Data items
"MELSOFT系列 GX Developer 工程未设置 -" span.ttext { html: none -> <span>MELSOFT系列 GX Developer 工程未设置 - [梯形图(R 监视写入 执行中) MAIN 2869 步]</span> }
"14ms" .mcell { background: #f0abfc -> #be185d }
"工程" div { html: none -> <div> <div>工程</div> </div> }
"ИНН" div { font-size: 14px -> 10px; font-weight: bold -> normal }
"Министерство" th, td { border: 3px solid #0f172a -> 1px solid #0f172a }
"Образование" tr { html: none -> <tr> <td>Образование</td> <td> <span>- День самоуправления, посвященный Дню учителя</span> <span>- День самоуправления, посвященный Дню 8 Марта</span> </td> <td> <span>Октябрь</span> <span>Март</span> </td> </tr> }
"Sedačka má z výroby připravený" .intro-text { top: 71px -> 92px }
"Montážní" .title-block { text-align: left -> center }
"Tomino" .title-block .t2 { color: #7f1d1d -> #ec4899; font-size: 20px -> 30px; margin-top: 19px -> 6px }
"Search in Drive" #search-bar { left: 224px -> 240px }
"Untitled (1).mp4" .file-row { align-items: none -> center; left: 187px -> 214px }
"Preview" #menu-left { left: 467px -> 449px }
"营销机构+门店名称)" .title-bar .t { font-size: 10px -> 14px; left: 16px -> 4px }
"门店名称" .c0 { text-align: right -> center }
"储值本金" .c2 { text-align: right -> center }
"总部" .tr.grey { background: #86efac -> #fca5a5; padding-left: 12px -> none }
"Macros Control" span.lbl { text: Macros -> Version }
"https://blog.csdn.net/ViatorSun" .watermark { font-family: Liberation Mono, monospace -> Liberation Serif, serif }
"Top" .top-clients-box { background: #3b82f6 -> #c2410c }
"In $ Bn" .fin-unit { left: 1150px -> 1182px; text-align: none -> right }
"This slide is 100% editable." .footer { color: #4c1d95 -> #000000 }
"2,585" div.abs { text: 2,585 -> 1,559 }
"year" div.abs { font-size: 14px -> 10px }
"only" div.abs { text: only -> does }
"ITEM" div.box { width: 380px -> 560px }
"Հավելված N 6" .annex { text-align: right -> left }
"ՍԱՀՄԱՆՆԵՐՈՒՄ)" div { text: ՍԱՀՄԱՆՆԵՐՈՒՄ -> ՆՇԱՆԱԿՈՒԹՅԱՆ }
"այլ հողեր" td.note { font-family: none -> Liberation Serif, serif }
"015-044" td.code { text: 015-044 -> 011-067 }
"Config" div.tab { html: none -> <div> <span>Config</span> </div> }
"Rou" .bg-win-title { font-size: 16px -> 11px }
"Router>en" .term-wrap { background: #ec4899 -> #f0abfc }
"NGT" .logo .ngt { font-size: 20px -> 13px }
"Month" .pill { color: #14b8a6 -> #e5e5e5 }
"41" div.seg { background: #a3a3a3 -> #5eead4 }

What to work on:
Return exactly the lines above from the line that has "text: ՍԱՀՄԱՆՆԵՐՈՒՄ ->" through the line that has "-> <div> <span>Config</span>", inclusive, and nothing else.

Solution to the exercise:
"ՍԱՀՄԱՆՆԵՐՈՒՄ)" div { text: ՍԱՀՄԱՆՆԵՐՈՒՄ -> ՆՇԱՆԱԿՈՒԹՅԱՆ }
"այլ հողեր" td.note { font-family: none -> Liberation Serif, serif }
"015-044" td.code { text: 015-044 -> 011-067 }
"Config" div.tab { html: none -> <div> <span>Config</span> </div> }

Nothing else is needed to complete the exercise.